1.14 Stock Option Acceleration. In the event of a Change in Control, regardless of whether
the acquiring entity or Successor assumes or replaces the unvested stock options or stock awards
then granted to Executive pursuant to any of the Stock Incentive Plans, the vesting schedules under
the applicable Stock Option Agreements will be accelerated and all such stock options will become
fully vested and immediately exercisable upon the closing of the Change in Control.
1.15 Gross-Up Payments. In the event that it is determined that any payment or benefit
provided by the Company to or for the benefit of Executive, either under this Agreement or
otherwise, will be subject to the excise tax imposed by Section 4999 of the Internal Revenue Code
or any successor provision (“Section 4999”), the Company will, prior to the date on which any
amount of the excise tax must be paid or withheld, make an additional lump-sum payment (the
“Gross-Up Payment”) to Executive. The Gross-Up Payment will be sufficient, after giving effect to
all federal, state and other taxes and charges with respect to the Gross-Up Payment, to make
Executive whole for all taxes (including withholding taxes) imposed under Section 4999.
Determinations under this section 1.15 will be made by the Company’s then current firm of
independent auditors (the “Firm”). The determinations of the Firm will be binding upon the Company
and the Executive except as the determinations are established in resolution (including by
settlement) of a controversy with the Internal Revenue Service to have been incorrect. All fees and
expenses of the Firm will be paid by the Company.

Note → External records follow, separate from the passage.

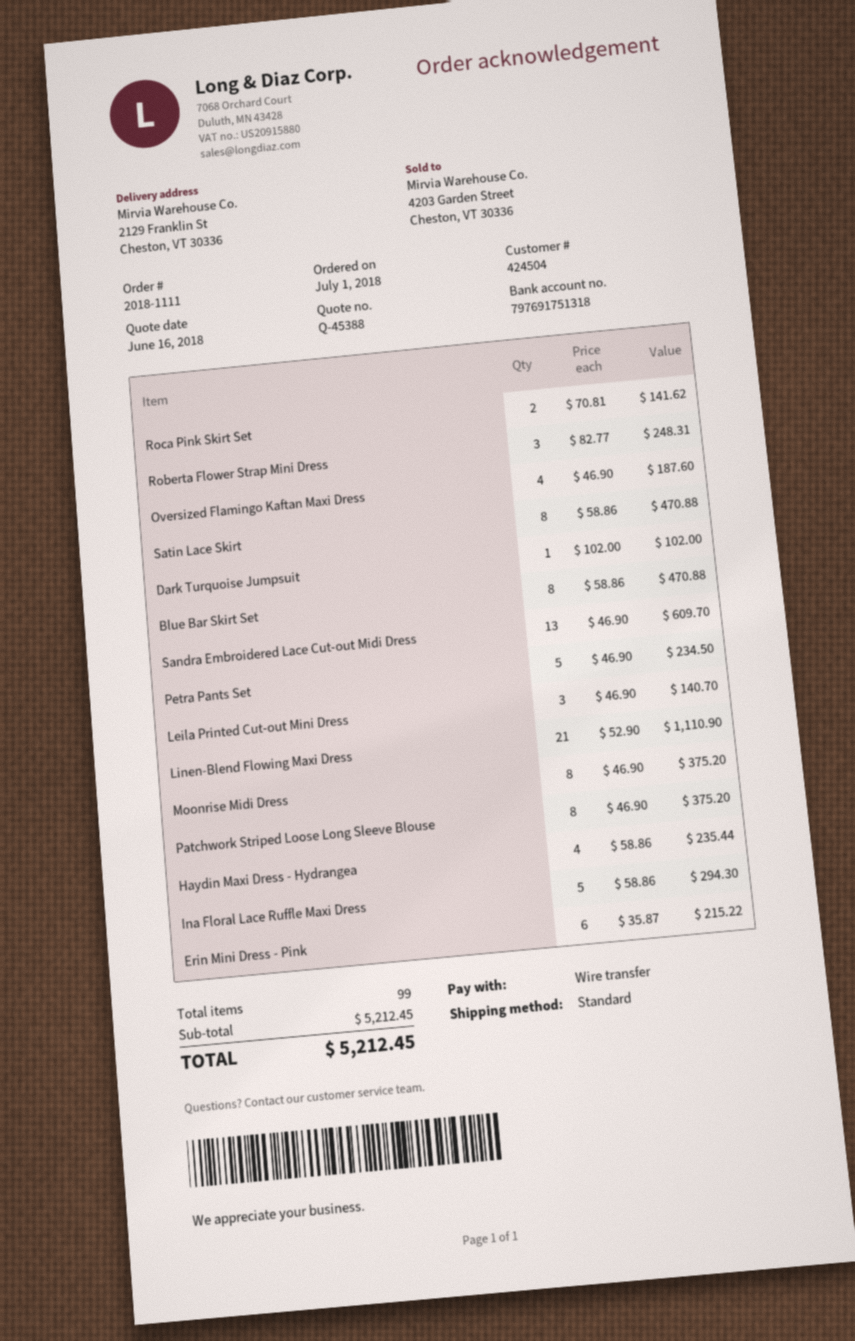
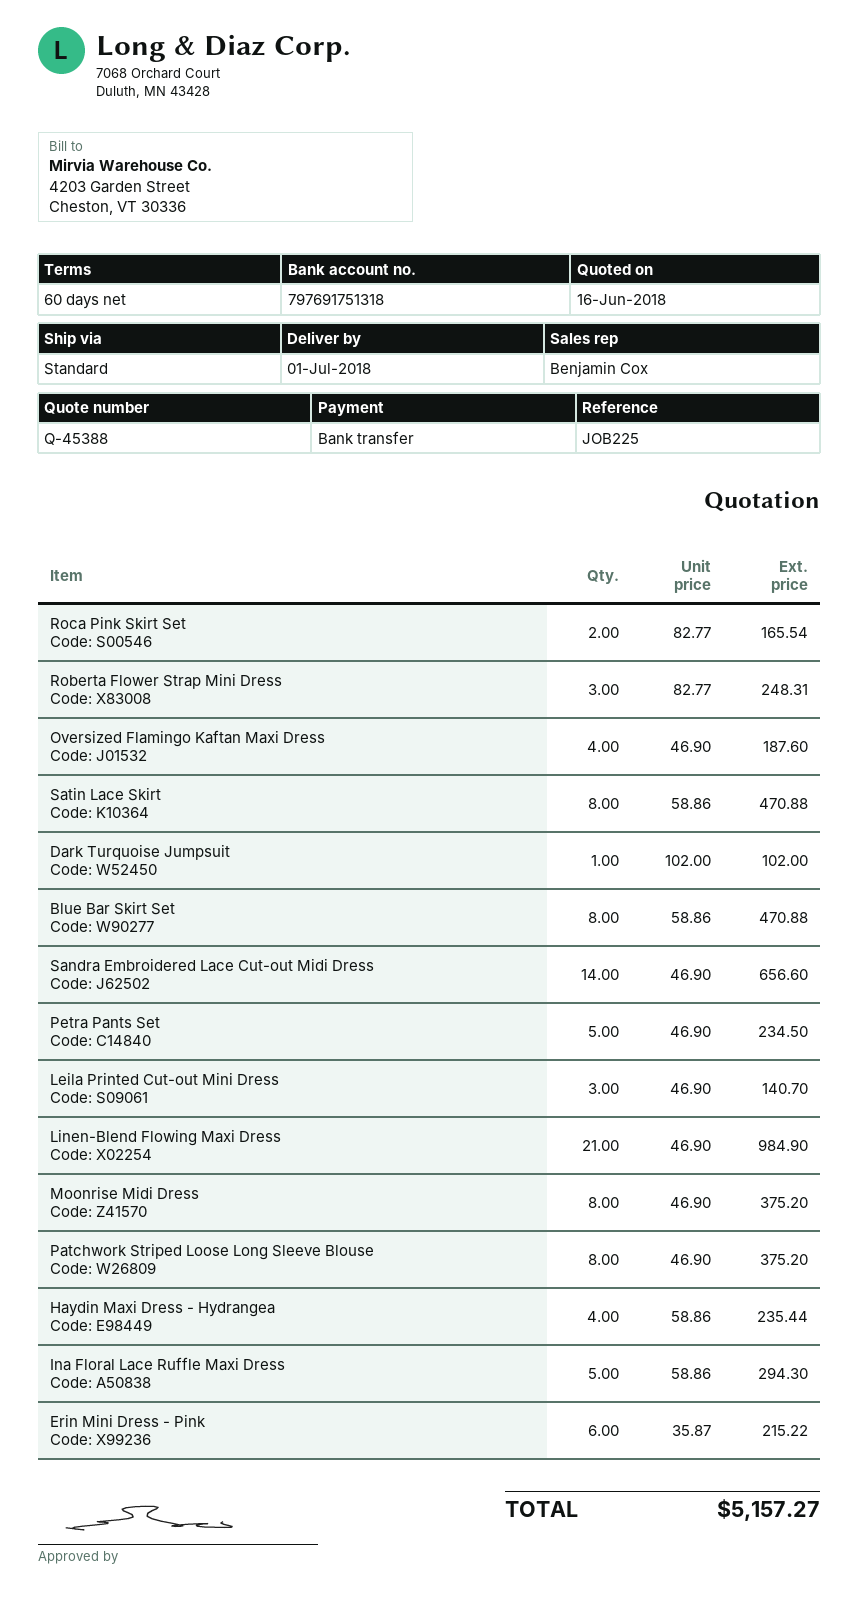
Roca Pink Skirt Set: 2 x 70.81 = 141.62 -> 2 x 82.77 = 165.54
Sandra Embroidered Lace Cut-out Midi Dress: 13 x 46.90 = 609.70 -> 14 x 46.90 = 656.60
Linen-Blend Flowing Maxi Dress: 21 x 52.90 = 1110.90 -> 21 x 46.90 = 984.90
total: 5212.45 -> 5157.27

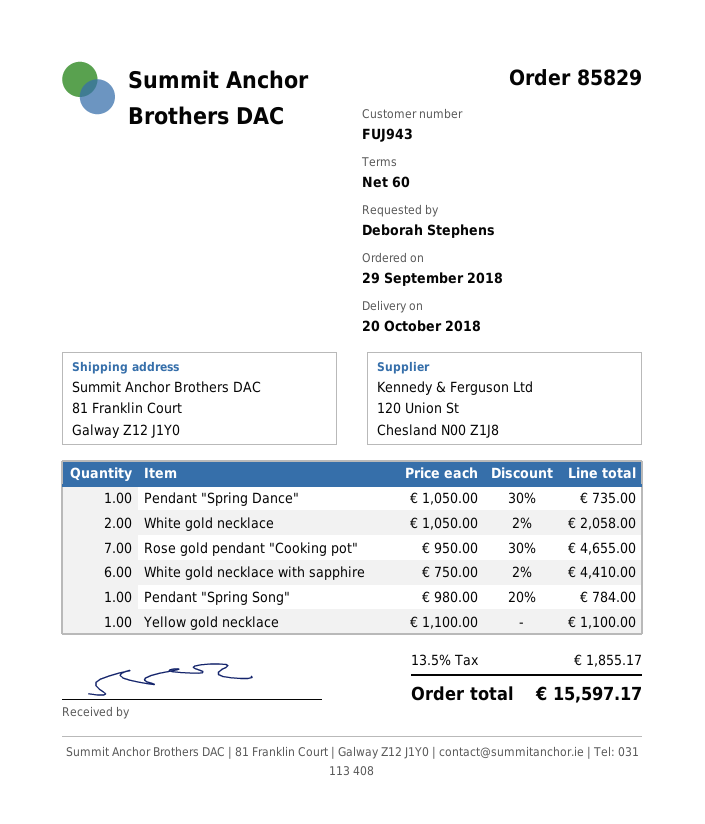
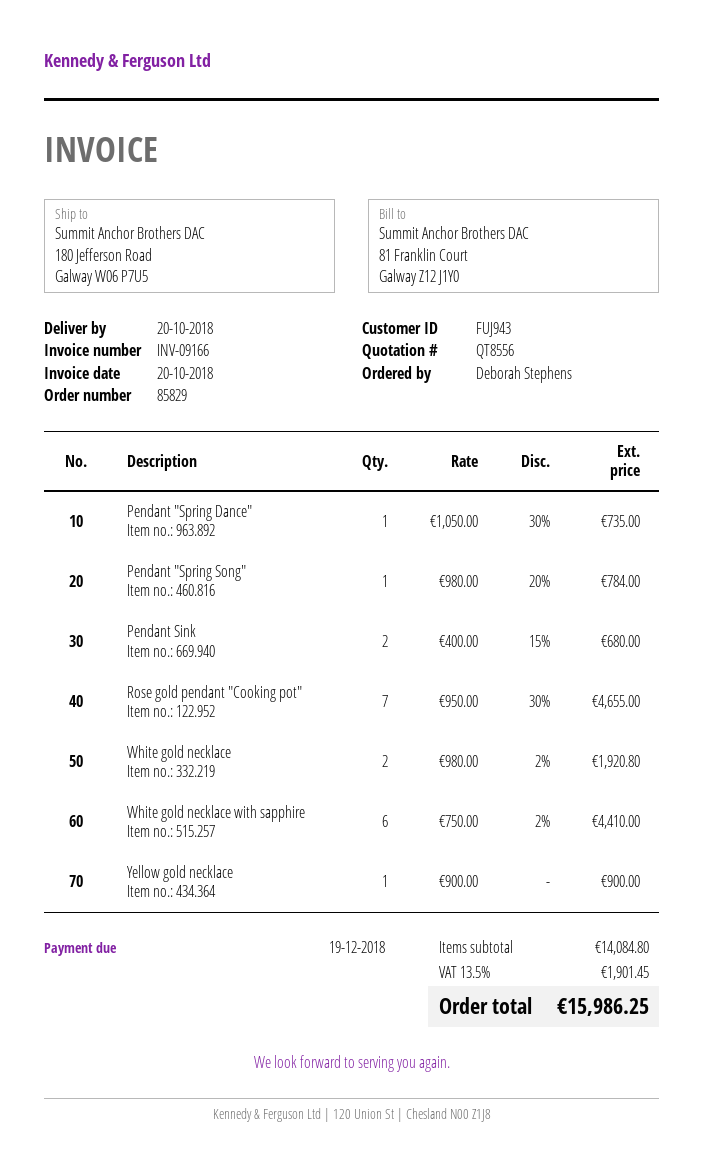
ship to: 81 Franklin Court, Galway Z12 J1Y0 -> 180 Jefferson Road, Galway W06 P7U5
White gold necklace: 2 x 1050.00 - 2% = 2058.00 -> 2 x 980.00 - 2% = 1920.80
Yellow gold necklace: 1 x 1100.00 = 1100.00 -> 1 x 900.00 = 900.00
Pendant Sink: none -> 2 x 400.00 - 15% = 680.00
tax: 13.5% = 1855.17 -> 13.5% = 1901.45
total: 15597.17 -> 15986.25

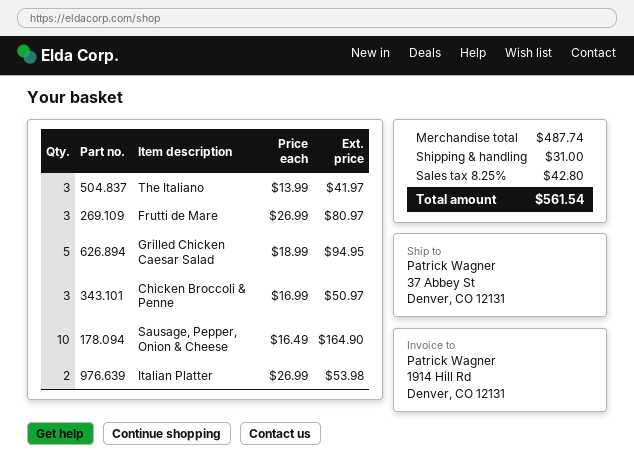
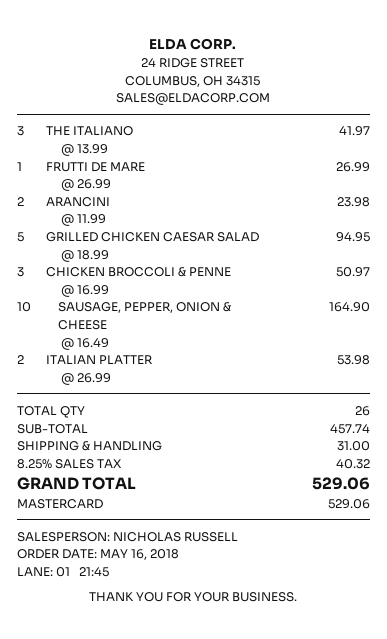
Frutti de Mare: 3 x 26.99 = 80.97 -> 1 x 26.99 = 26.99
ARANCINI: none -> 2 x 11.99 = 23.98
subtotal: 487.74 -> 457.74
tax: 8.25% = 42.80 -> 8.25% = 40.32
total: 561.54 -> 529.06

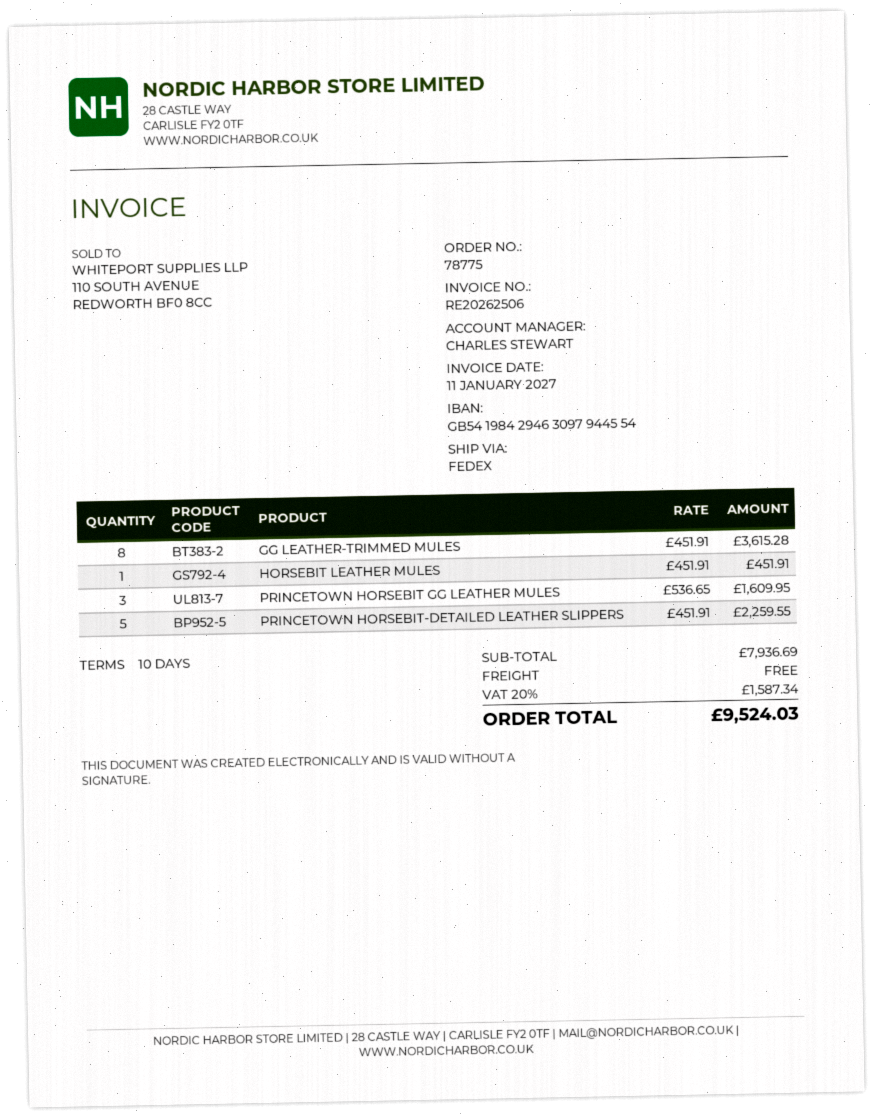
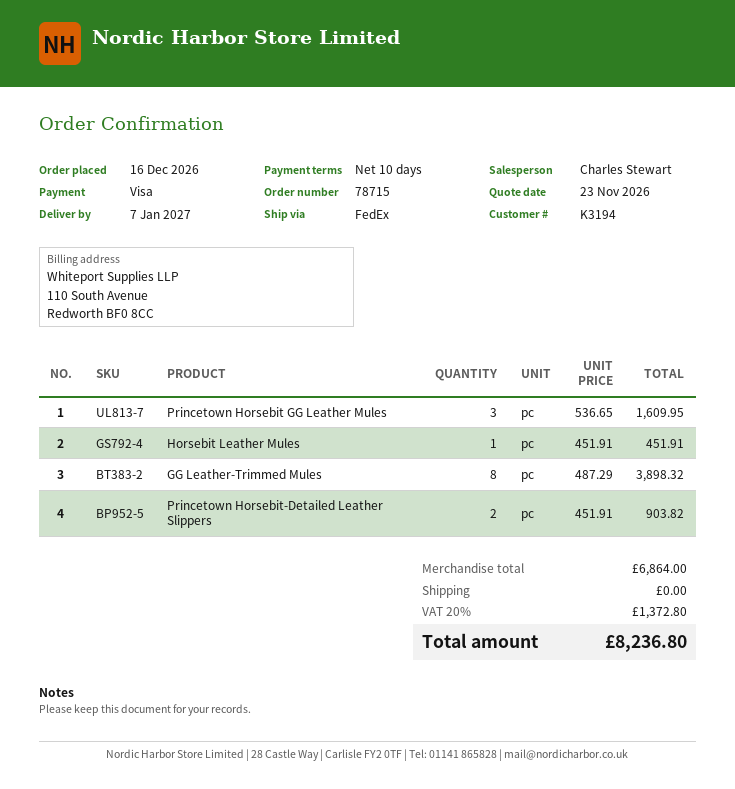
order number: 78775 -> 78715
GG LEATHER-TRIMMED MULES: 8 x 451.91 = 3615.28 -> 8 x 487.29 = 3898.32
PRINCETOWN HORSEBIT-DETAILED LEATHER SLIPPERS: 5 x 451.91 = 2259.55 -> 2 x 451.91 = 903.82
subtotal: 7936.69 -> 6864.00
tax: 20% = 1587.34 -> 20% = 1372.80
total: 9524.03 -> 8236.80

If the Internal Revenue Service asserts a claim that, if successful, would require the Company
to make a Gross-Up Payment or additional Gross-Up Payment, the Company and Executive will cooperate
fully in resolving the controversy with the Internal Revenue Service. The Company will make or
advance such Gross-Up Payments as are necessary to prevent Executive from having to bear the cost
of payments made to the Internal Revenue Service in the course of, or as a result of, the
controversy. The Firm will determine the amount of such Gross-Up Payments or advances and will
determine after resolution of the controversy whether any advances must be returned by Executive to
the Company. The Company will bear all expenses of the controversy and will gross Executive up for
any additional taxes that may be imposed upon Executive as a result of payment of such expenses.
ARTICLE 2
2.1 Death or Disability. This Agreement will terminate immediately upon Executive’s death
or Disability.
2.2 Termination for Cause. This Agreement may be terminated by the Company for Cause, by
providing the Executive with a Notice of Termination that contains a proposed Date of Termination.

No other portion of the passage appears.